O homem vermelho em seu cavalo branco


Ilustração: Angélica Pinheiro

Fernando Portela, fernandoportela.wordpress.com / GGN

O homem vermelho em seu cavalo branco atravessava todo o bairro, duas vezes por dia, de manhã cedinho e no fim da tarde, oferecendo um delicioso produto: leite.

O homem vermelho era vermelho mesmo, parecia que havia saído de uma manhã na praia; diziam que aquela cor da tez se devia a ancestrais holandeses.

Para não fazer pipocar a pele frágil, o homem vermelho vestia um chapelão de abas largas, marrom-claro, até às cinco da tarde. Como usava sempre a mesma roupa, cáqui, calça e camisa da mesma cor, e botinas pretas de soldado, o homem vermelho mais parecia um dèjá-vu: todas as vezes que o víamos, imaginávamos um outro momento da vida, em um outro tempo, há três, quatro anos, porque ele era sempre igual. Isso causava uma certa aflição nas pessoas.

O cavalo branco não era um puro-sangue, longe disso, mas um belo pangaré, imenso, de crinas fartas, alvo como um fantasma, que puxava com vigor a carroça com os galões de leite e o homem vermelho em cima, guiando o veículo com maestria, batendo de porta em porta.

“Leite puro, do peito da vaca!”, gritava o homem vermelho.

Às vezes, faziam fila, com seus litros nas mãos, esperando o líquido branco, quase pastoso de tão gordo, e que desprendia um odor nostálgico de curral.
O homem vermelho sorria para todo mundo, das crianças aos mais idosos, dos deficientes mentais aos cegos. Certa vez, meu primo Antenor, que me acompanhava na fila do leite, estranhou muito uma determinada cena.

“Olha lá”, cutucou-me o meu primo, “o homem vermelho está sorrindo o tempo todo para o cego…”

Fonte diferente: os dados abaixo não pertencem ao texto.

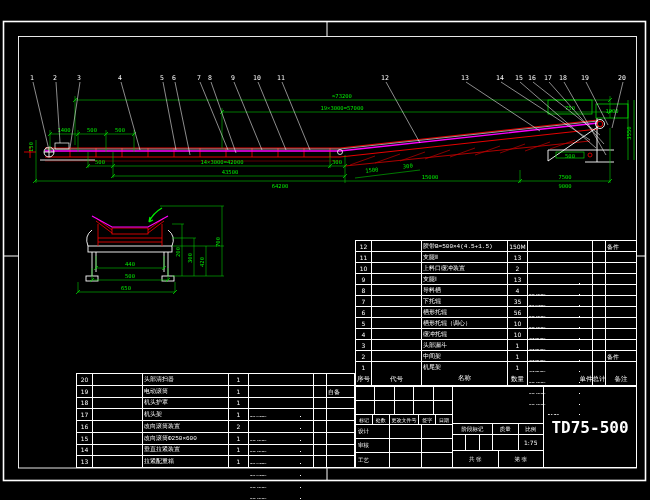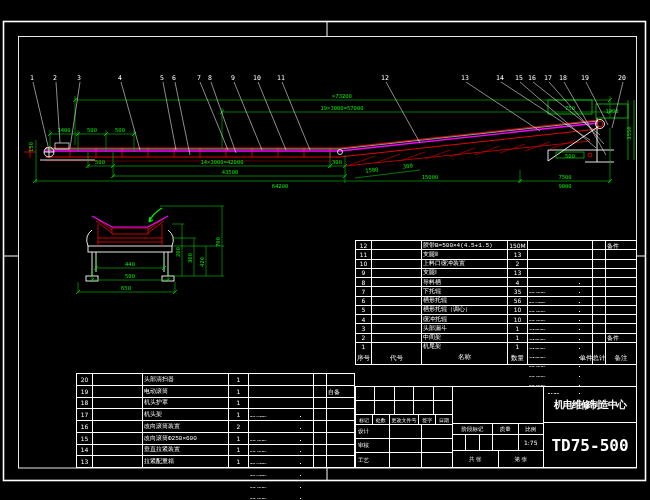"序号" div.bom { height: 125px -> 146px }
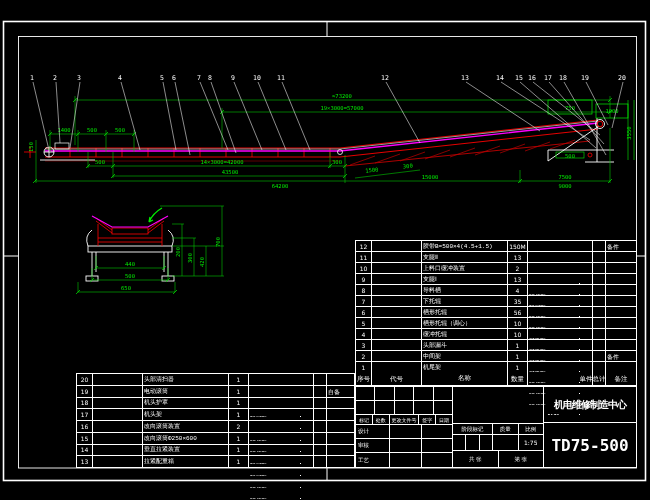"机电维修制造中心" div.tb-company { html: <div>机电维修制造中心</div> -> none }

“E por que ele não iria sorrir, Antenor?”

“Ué… porque não adianta.”

Um dia soubemos que o homem vermelho se candidatara a vereador pelo partido da situação. Ficamos satisfeitos: era uma pessoa que conhecia os problemas do bairro, rua a rua, que ouvia as queixas das pessoas e que, com certeza, possuía uma boa experiência em administração, já que vivia há anos da sua pequena criação de vacas leiteiras em plena cidade e da distribuição do produto. Aquela roupa sempre igual dava a idéia de um homem muito limpo. Mais: era sem dúvida um incansável trabalhador, mourejando de sol a sol – ordenha vaca, enche os tonéis, dá ração, toma banho, sela o cavalo, vende, compra ração, lava os tonéis, recolhe o esterco pra vender…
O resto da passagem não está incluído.